Faculty Senate talks new committees
December 5, 2011
Launching a representative body for a college faculty filled with creatives can be a challenge.
Now, as the six-month-old Faculty Senate organizes committees, it is wrestling with questions of duplication and autonomy.
The Senate’s last meeting of the semester was held on Dec. 2 in the Alexandroff Campus Center, 600 S. Michigan Ave., at which soliciting service and expertise from other colleagues, such as faculty and staff, was discussed.
Participation has also been requested in the recently founded Strategic Enrollment Team, along with a committee that has yet to be established the Faculty/Staff and Student Advisory Council to Student Affairs.
It was announced that several issues will be re-evaluated, including J-Term courses, the current curriculum, grade calculation and inflation of grade point averages. All topics are on the agenda for the spring 2012 semester, said Pangratios Papacosta, professor in the Science and Mathematics Department.
“We found out that the J-Term structure, procedures and processes are being disarrayed,” Papacosta said. “We need to revisit and really figure out what was the original intention of J-Term [and] what the benefits [are].”
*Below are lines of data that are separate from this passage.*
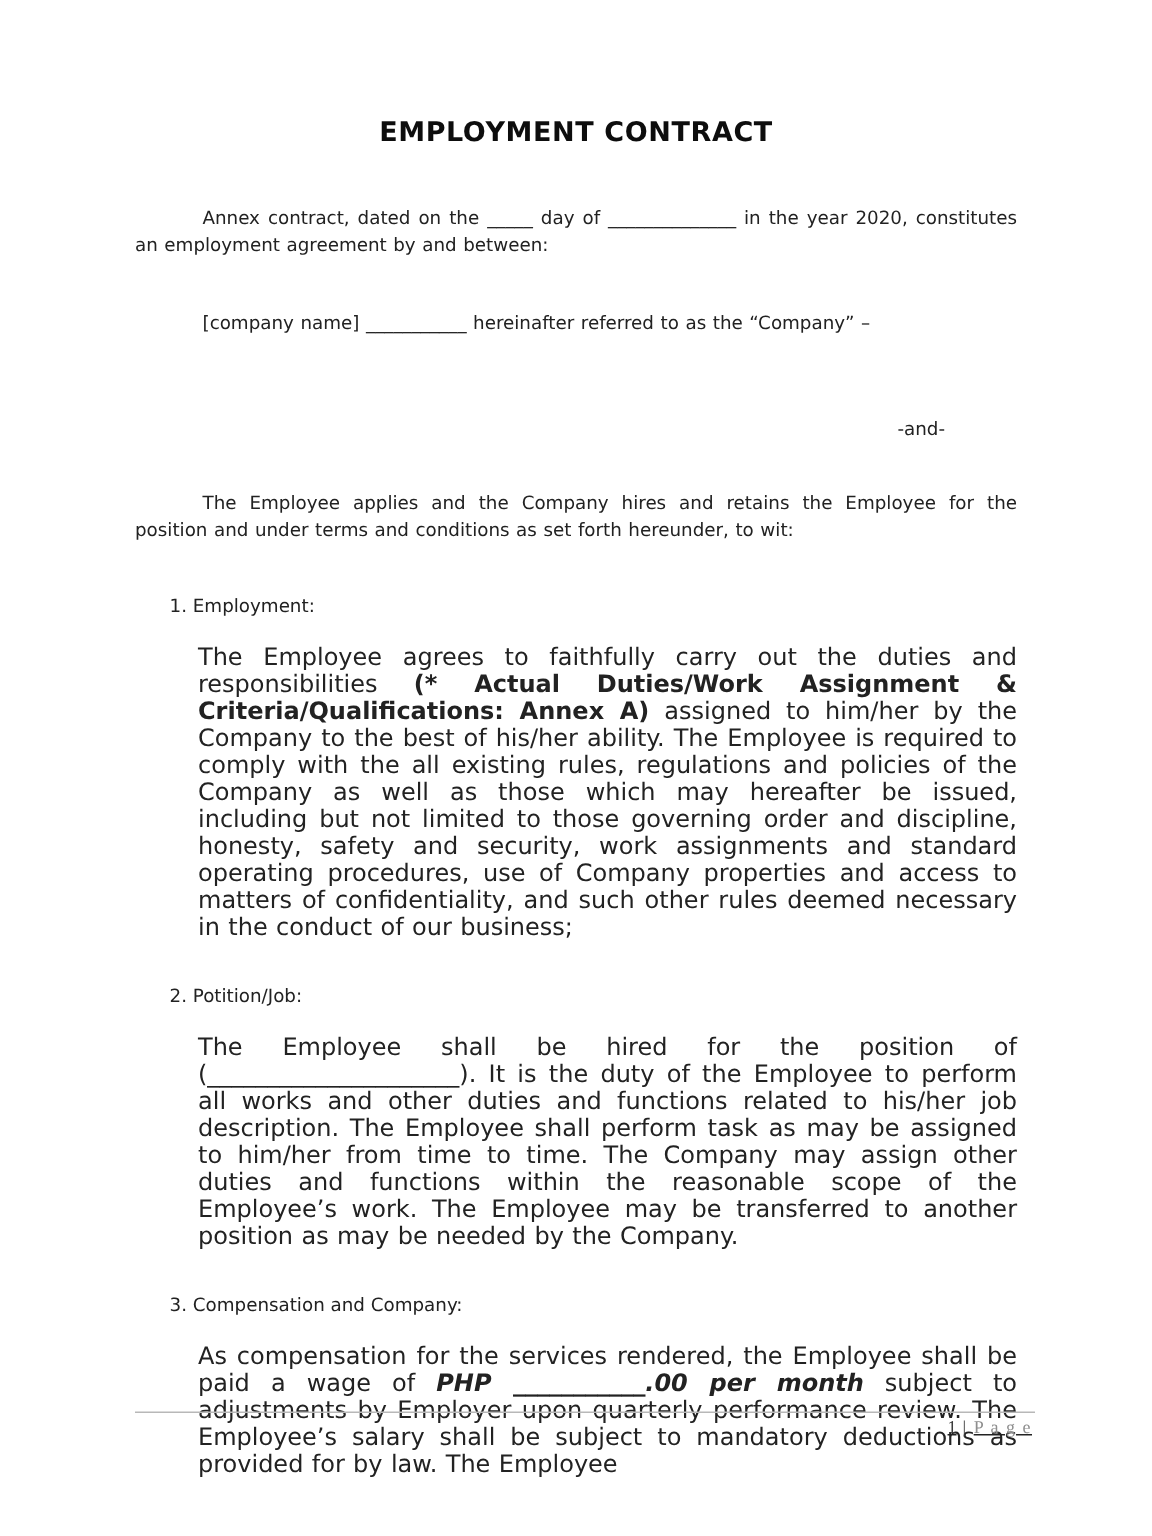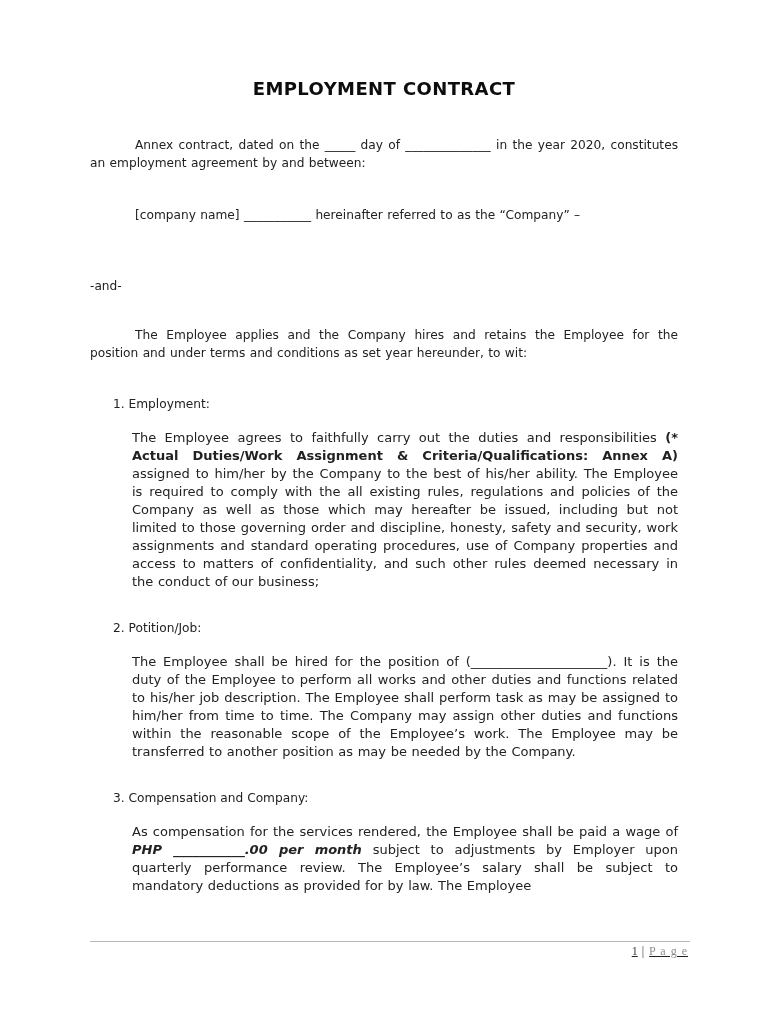--- a/index.html
+++ b/index.html
@@ -35,7 +35,7 @@
   }
   .justify  { text-align: justify; }
   .indent   { text-indent: 45px; }
-  .centered { text-align: left; padding-right: 48px; }
+  .centered { text-align: right; padding-right: 48px; }
   .mb-intro    { margin-bottom: 34px; }
   .mb-company  { margin-bottom: 53px; }
   .mb-and      { margin-bottom: 31px; }

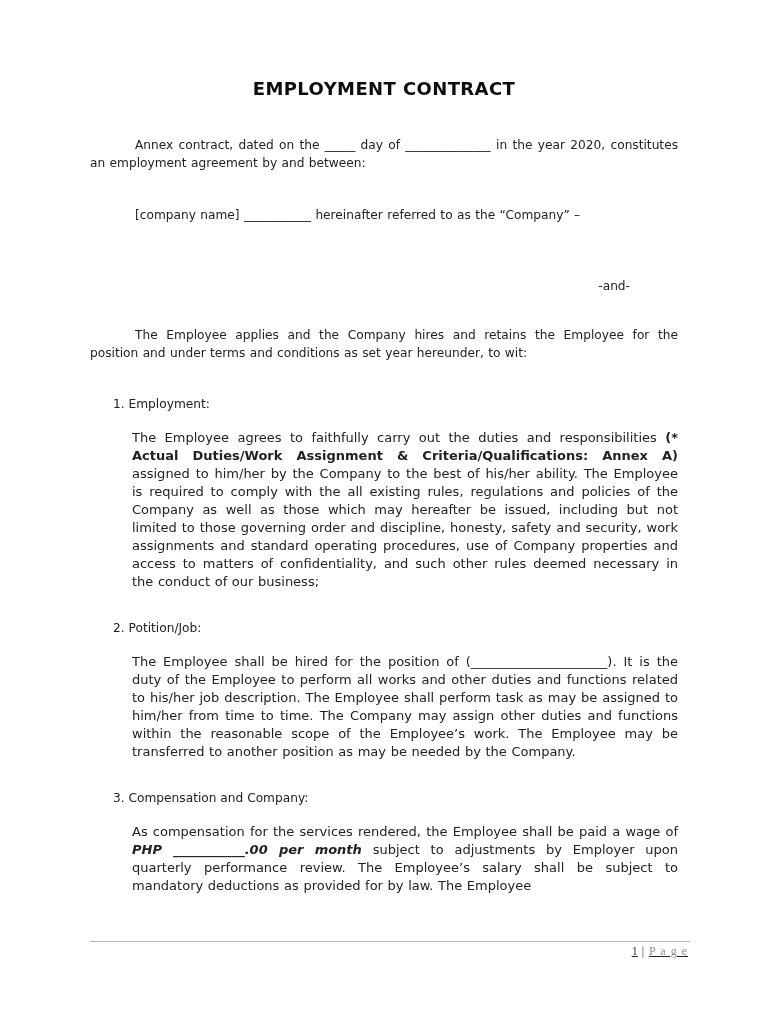--- a/index.html
+++ b/index.html
@@ -95,7 +95,7 @@
     <p class="para centered mb-and">-and-</p>
 
 
-    <p class="para justify indent mb-applies"><span>The Employee applies and the Company hires and retains the Employee for the position and under terms and conditions as set year hereunder, to wit:</span></p>
+    <p class="para justify indent mb-applies"><span>The Employee applies and the Company hires and retains the Employee for the position and under terms and conditions as set forth hereunder, to wit:</span></p>
 
     <div class="section">
       <p class="section-heading"><span>1.</span> <span>Employment:</span></p>

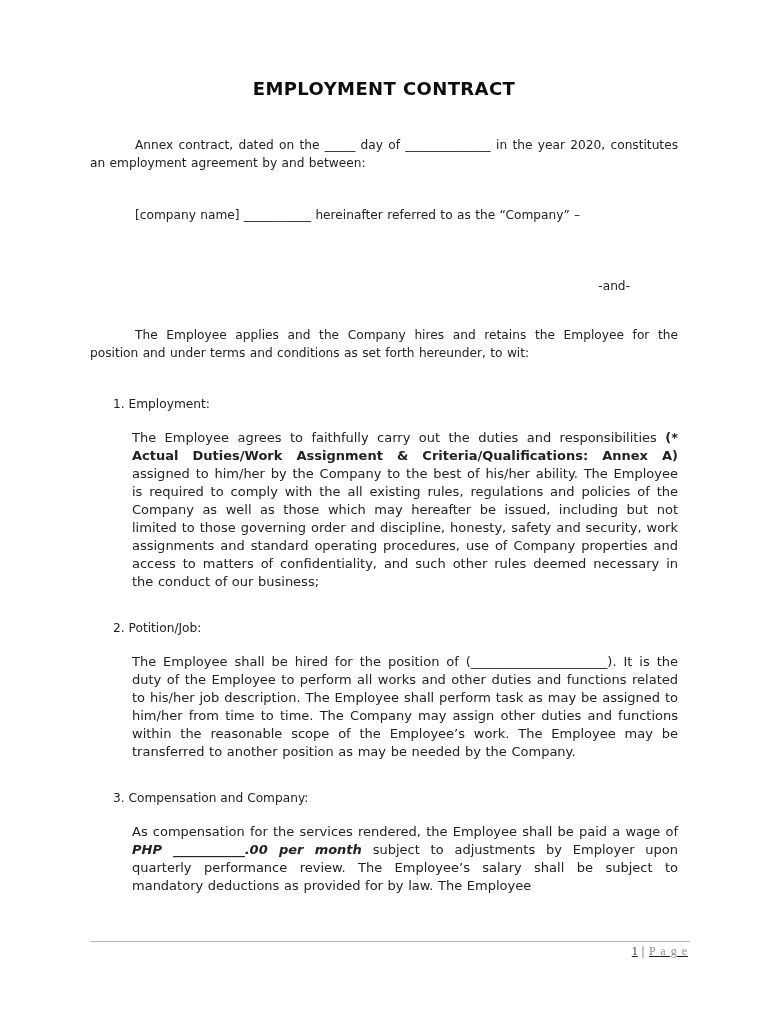--- a/index.html
+++ b/index.html
@@ -49,7 +49,7 @@
   }
   .section-body {
     margin-left: 42px;
-    font-size: 13px;
+    font-size: 16px;
     line-height: 18px;
     text-align: justify;
     word-spacing: 0.5px;

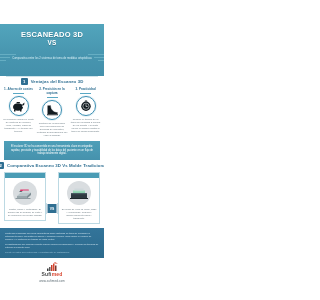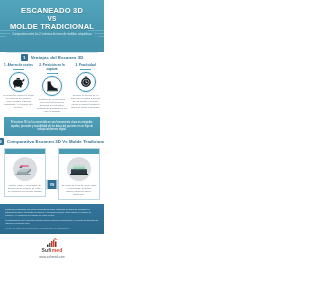--- a/index.html
+++ b/index.html
@@ -18,6 +18,7 @@
     background:#4a9cb5;
     background:linear-gradient(180deg,#52a5bc 0%,#4896b0 55%,#4390ab 100%);
     overflow:hidden;
+    margin-top:24px;
   }
   .hero-deco{position:absolute;background:#7fc2d4;opacity:.55;}
   .hd1{left:-6px;top:30px;width:22px;height:1px;}

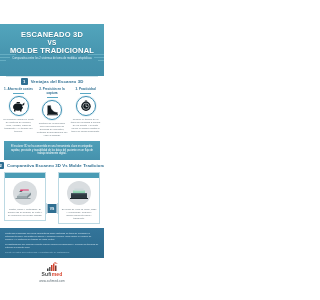--- a/index.html
+++ b/index.html
@@ -185,7 +185,6 @@
     <div class="hero-title">
       <div>ESCANEADO 3D</div>
       <div class="l2">VS</div>
-      <div>MOLDE TRADICIONAL</div>
     </div>
     <div class="hero-sub">Comparativa entre los 2 sistemas de toma de medidas ortopédicas</div>
   </div>

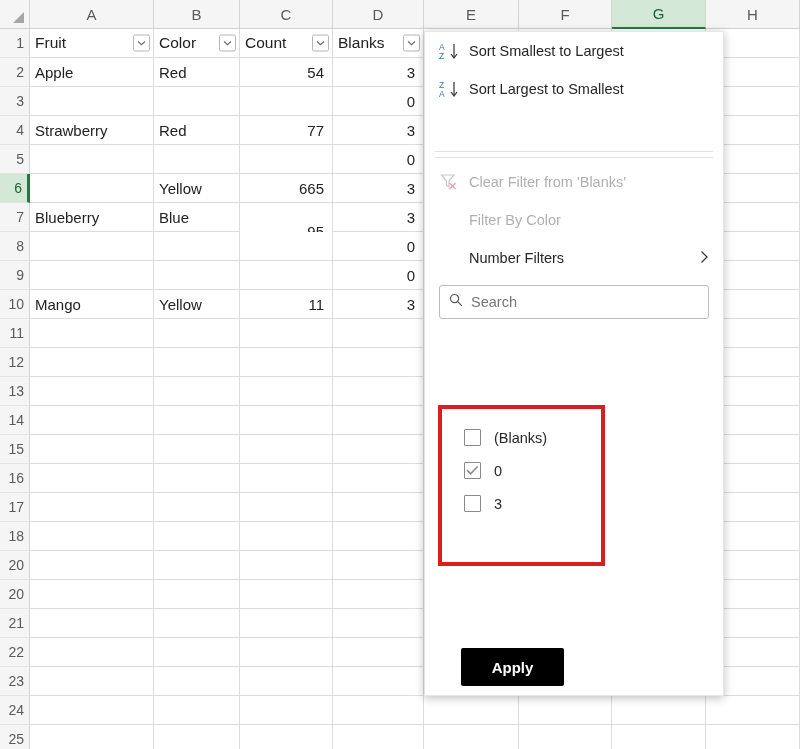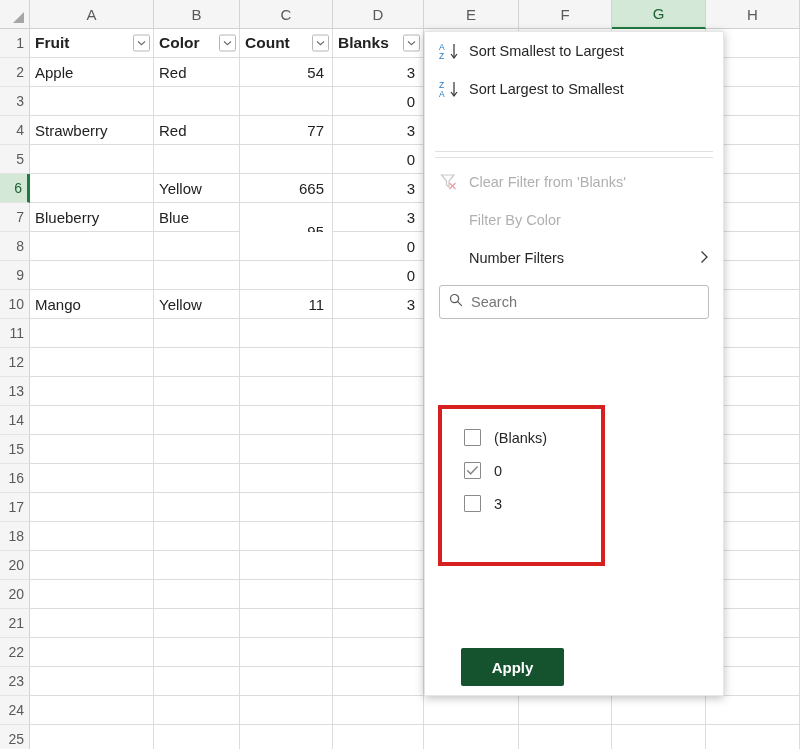--- a/index.html
+++ b/index.html
@@ -65,7 +65,7 @@
     overflow:hidden; white-space:nowrap;
   }
   .cell.num { justify-content:flex-end; padding-right:8px; }
-  .cell.hdr { font-weight:bold; font-size:15.5px; padding-right:10px; }
+  .cell.hdr { font-weight:normal; font-size:15.5px; padding-right:10px; }
 
   .filter-btn {
     position:absolute; right:3px; top:50%; transform:translateY(-50%);

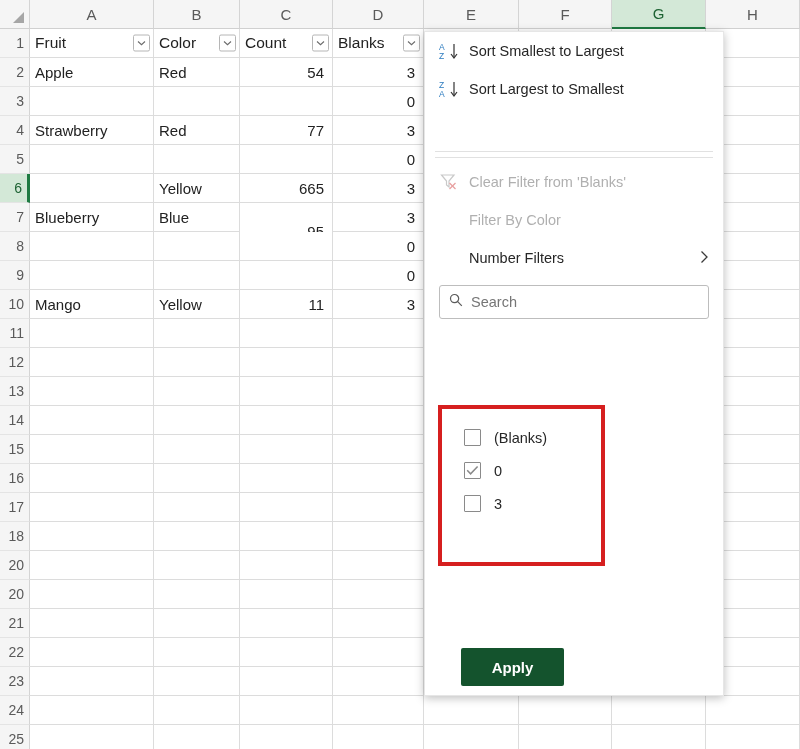--- a/index.html
+++ b/index.html
@@ -129,7 +129,7 @@
   .apply-btn {
     position:absolute; left:36px; top:616px;
     width:103px; height:38px;
-    background:#14532d; color:#fff;
+    background:#000000; color:#fff;
     font-size:15px; font-weight:bold;
     display:flex; align-items:center; justify-content:center;
     border:none; border-radius:2px;

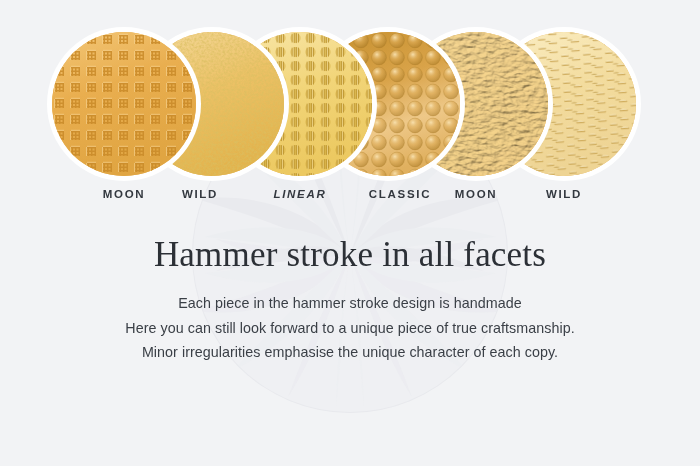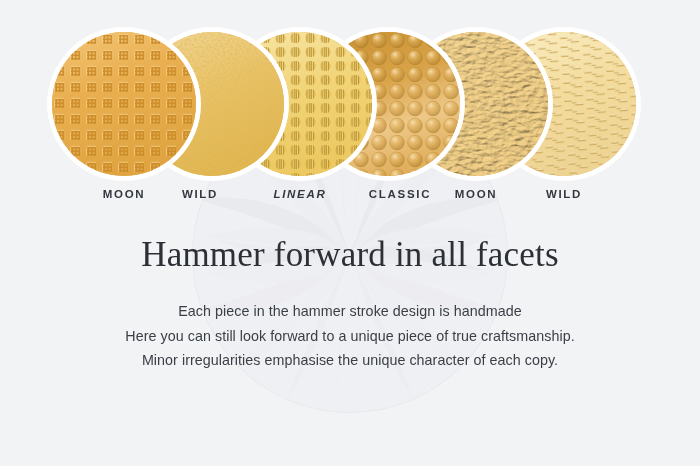--- a/index.html
+++ b/index.html
@@ -316,7 +316,7 @@
   <div class="swatch-label" style="left:504px;">WILD</div>
 </div>
 
-<h1 id="headline">Hammer forward in all facets</h1>
+<h1 id="headline">Hammer stroke in all facets</h1>
 
 <div id="paragraph">
   <div class="pline">Each piece in the hammer stroke design is handmade</div>

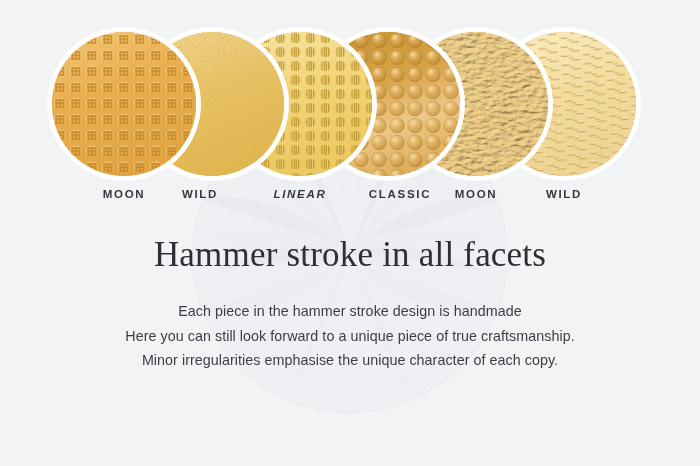--- a/index.html
+++ b/index.html
@@ -91,7 +91,7 @@
   
   #paragraph {
     position:absolute;
-    left:0; top:299px;
+    left:0; top:291px;
     width:700px;
     text-align:center;
     z-index:3;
More students have enrolled in J-Term courses this year, he said. Re-evaluation of the curriculum—which differs among the schools of Fine and Performing Arts, Liberal Arts and Sciences and Media Arts—had previously been discussed at the Nov. 8 meeting, noted Pegeen Reichert-Powell, president of the Senate.
New majors, minors and concentrations are also being reviewed, along with the terms of dual degrees and double majors.
Examining GPA inflation is targeted for spring 2012. Papacosta mentioned the people who gather the data are currently busy with the prioritization process.
Now might be the right time to create an umbrella committee that oversees all of the curricular procedures, he said.
Mark Kelly, vice president of Student Affairs, has requested that senators participate in the Faculty/Staff and Student Advisory Council to Student Affairs,
said Reichert-Powell.
“I’m just afraid … that we’re setting a bad precedent by letting [Kelly] establish a committee, which should be a committee of the Senate,” said Dominic Pacyga, professor in the Humanities, History and Social Sciences Department. “It sort of bothers me because if he can set up a committee that shadows what we do, then so can [the administration].”
The decision to run under the umbrella of Student Affairs, or to have the Senate adjust its bylaws and create its own Student Affairs committee, remains unresolved.
Discussion also revolved around the need to amend the Senate’s bylaws to accomodate the addition of other Columbia personnel to the Senate. There was lengthy consideration of who should participate and whether they should be described in the bylaws as “colleagues,” but no decision was reached.
“The point of [using “colleagues”] would be some kind of flexibility,” said Michael Lawrence, lecturer in the First-Year Seminar. “Giving it one name with one specific line on the [Faculty Annual Activity Report] doesn’t seem to me to be keeping with the spirit of the motion.”
Louise Love, interim provost and vice president of Academic Affairs, also requested the Faculty Senate nominate three faculty members to the Strategic Enrollment Team in the four groups to work on retention, transfer policy, market position and marketing communication.
However, Reichert-Powell said faculty members aren’t essential to the team.
“This is an instance where it does not seem we need senators on working groups,” she said.